Элора могла флиртовать с любым, для нее это было легко, как дышать. Я не обладала такой непринужденной магией. Я вообще никакой не обладала, кроме той, которой делилась со мной Элора.
Когда через десять минут я выхожу на улицу, Харт стоит на причале. Я внимательно рассматриваю его: длинные ноги, крепкая спина в облегающей белой футболке, ковбойские сапоги, потертые джинсы и непослушные черные кудри. Мои подружки из Литл-Рока съели бы его на десерт.
Но этим летом Харт другой. Жесткий, неприступный.
Он оборачивается, понимает, что я за ним наблюдаю, поэтому спешу к нему по дощатой дорожке.
– Интересно, что тут произошло? – Харт указывает на то место, где подо мной проломилась доска. Кто-то обнес это место сигнальной лентой, чтобы не пускать туда людей.
– Я чуть не свалилась в воду, – признаюсь я. – Доска прогнила.
– Господи! – Он вытаращивает глаза. – Ты же могла погибнуть. Когда? Что случилось?
– Вчера, поздно вечером. Я кое-что услышала и пошла посмотреть. – Все вспоминается как нечто нереальное. – И доска просто…
– Проклятие! – Внезапно Харт подскакивает ко мне и сильно сжимает мои плечи, а затем тихо и сдавленно произносит: – Ты не должна ходить сюда вечером, Грей. – Харт одновременно зол и испуган. Это напоминает мне случай, когда я была ребенком и Лапочка поймала меня за игрой со спичками в сарае.
– Ты делаешь мне больно, – говорю я.
Харт встряхивает меня.
– Хочешь закончить, как Элора? Это опасно. Не смей больше, ладно?

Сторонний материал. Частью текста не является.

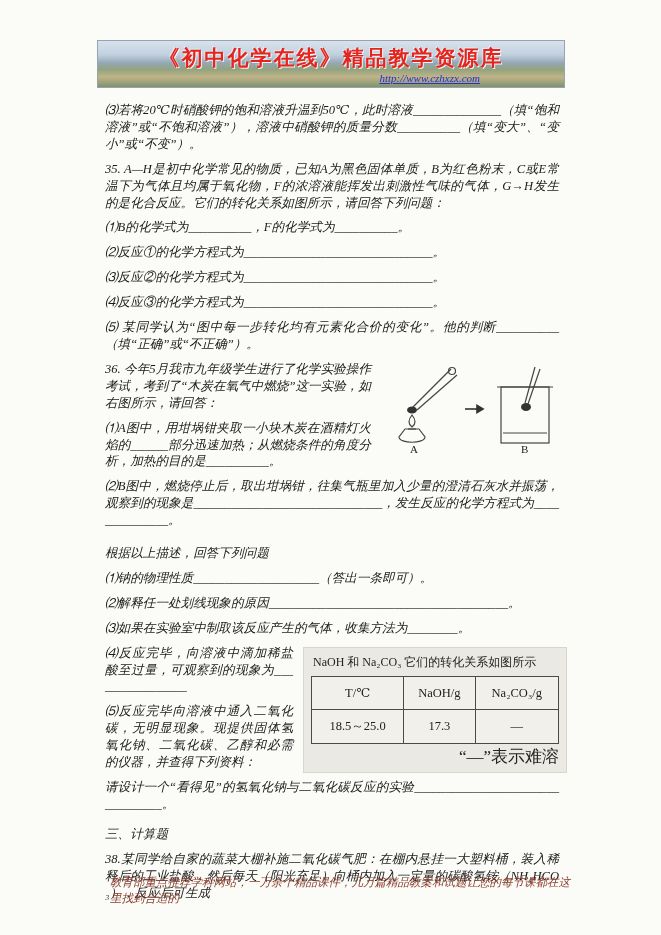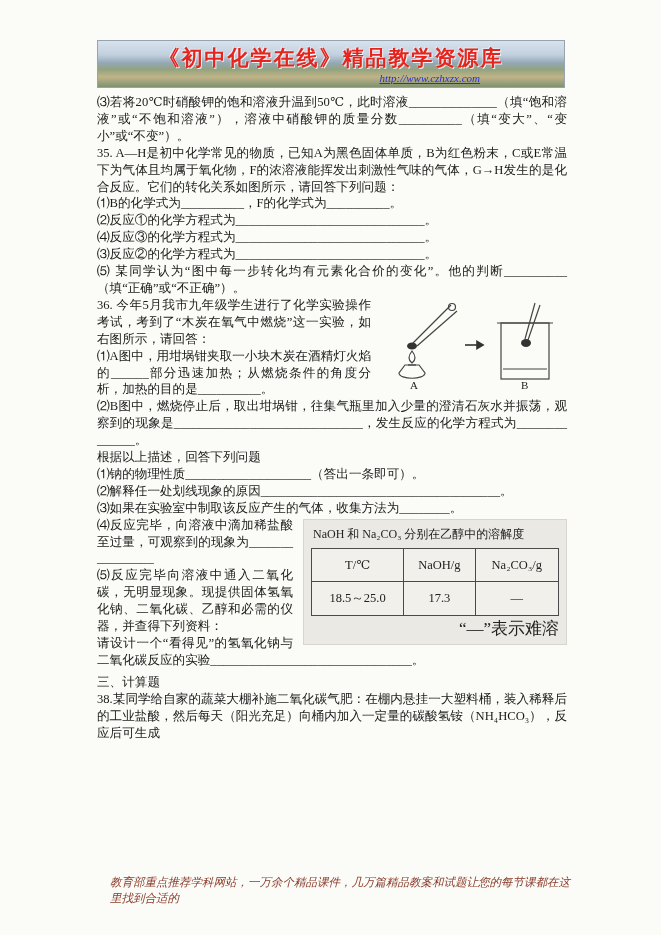--- a/index.html
+++ b/index.html
@@ -32,21 +32,21 @@
     font-size: 11px; font-style: italic;
     color: #2b2fd0; text-decoration: underline; cursor: pointer;
   }
 
   
   .content {
     position: absolute; left: 97px; top: 94px; width: 470px;
     font-size: 12.6px; line-height: 16.9px; color: #1a1a1a;
     text-align: justify; word-break: break-all;
   }
-  .para { margin: 0; }
+  .para { margin: 8px; font-style: italic; }
   .uline { text-decoration: underline; text-underline-offset: 2px; }
   .clear { clear: both; }
   .section { margin-top: 5px; }
 
   
   .figure { float: right; width: 188px; height: 92px; margin: 2px 0 3px 8px; }
   .fig-svg { width: 100%; height: 100%; }
 
   
   .table-box {
@@ -79,22 +79,22 @@
     <span class="banner-url">http://www.czhxzx.com</span>
   </div>
 
   <div class="content">
 
     <p class="para">⑶若将20℃时硝酸钾的饱和溶液升温到50℃，此时溶液______________（填“饱和溶液”或“不饱和溶液”），溶液中硝酸钾的质量分数__________（填“变大”、“变小”或“不变”）。</p>
 
     <p class="para">35. A—H是初中化学常见的物质，已知A为黑色固体单质，B为红色粉末，C或E常温下为气体且均属于氧化物，F的浓溶液能挥发出刺激性气味的气体，G→H发生的是化合反应。它们的转化关系如图所示，请回答下列问题：</p>
     <p class="para">⑴B的化学式为__________，F的化学式为__________。</p>
     <p class="para">⑵反应①的化学方程式为______________________________。</p>
+    <p class="para">⑶反应②的化学方程式为______________________________。</p>
     <p class="para">⑷反应③的化学方程式为______________________________。</p>
-    <p class="para">⑶反应②的化学方程式为______________________________。</p>
     <p class="para">⑸ 某同学认为“图中每一步转化均有元素化合价的变化”。他的判断__________（填“正确”或“不正确”）。</p>
 
     <div class="q36">
       <div class="figure">
         <svg class="fig-svg" viewBox="0 0 188 92" xmlns="http://www.w3.org/2000/svg">
 
           <g stroke="#444" stroke-width="1.2" fill="none">
             <line x1="72" y1="6" x2="34" y2="44"></line>
             <line x1="78" y1="12" x2="38" y2="47"></line>
             <circle cx="73" cy="8" r="3.5"></circle>
@@ -129,21 +129,21 @@
       <div class="clear"></div>
     </div>
 
     <p class="para">根据以上描述，回答下列问题</p>
     <p class="para">⑴钠的物理性质____________________（答出一条即可）。</p>
     <p class="para">⑵解释任一处划线现象的原因______________________________________。</p>
     <p class="para">⑶如果在实验室中制取该反应产生的气体，收集方法为________。</p>
 
     <div class="q37-tail">
       <div class="table-box">
-        <div class="tbl-title">NaOH 和 Na₂CO₃ 分别在乙醇中的溶解度</div>
+        <div class="tbl-title">NaOH 和 Na₂CO₃ 它们的转化关系如图所示</div>
         <table class="sol-table">
           <tbody>
               <tr>
             <th>T/℃</th>
             <th>NaOH/g</th>
             <th>Na₂CO₃/g</th>
           </tr>
           <tr>
             <td>18.5～25.0</td>
             <td>17.3</td>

– Угу. – Я в замешательстве. Никогда я не видела Харта таким. – Конечно, – бормочу я. – Хорошо.
– Послушай меня. – Он ослабляет хватку, но не отпускает от меня. – Здесь, в темноте что только не происходит, Грейси. – Харт убирает руки, и я отступаю на пару шагов. – Случаются разные опасные ситуации.
Я киваю:
– Я буду осторожнее. Обещаю.
– Мне нельзя и тебя потерять. – Он садится на старый деревянный ящик, и мне кажется, будто Харт сломается, как та гнилая доска, если бы я до него дотронулась, он бы рассыпался в труху. – Прошу тебя, Грейси.
Впервые в жизни я вижу, что Харт едва сдерживает слезы, но он не плачет. Лишь смотрит вдаль, на широкую, илистую реку. И проходит долгое время, прежде чем Харт произносит:
– Она не вернется, ты ведь это знаешь, верно?
– Не надо, пожалуйста!
– Кто-то убил Элору. Тебе нужно смириться с этим, и если это не Кейс, тогда я не понимаю, кто это мог быть.
Вот так.
Во всеуслышание.
Мы долго и молча сидим. Минуты ползут медленно, как речные баржи. Харт вытаскивает сигарету и прикуривает ее, пока мы наблюдаем за маленькими буксирными судами, снующими туда-сюда по Миссисипи. Он откидывает голову, чтобы выпустить струю дыма, и это напоминает мне пар из трубы парохода.
– У нас была драка, – признаюсь я. – Весьма серьезная, в последнюю ночь, в августе прошлого года.
Харт докуривает сигарету и тушит ее каблуком сапога.
– Из-за чего?
Я пожимаю плечами:
– Так сразу и не скажешь… Из-за того, что Элора хотела уехать отсюда, а я, наоборот, вернуться. Да много из-за чего. – Я смотрю на сигаретный дым, который висит в неподвижном послеполуденном воздухе. Мне хочется подобно этому дыму уплыть вдаль. – К этому все шло. У Элоры возникло ощущение, словно она задыхается, ее душит это место, моя дружба. – Теперь Харт внимательно смотрит на меня. – А я не очень-то хорошо это восприняла.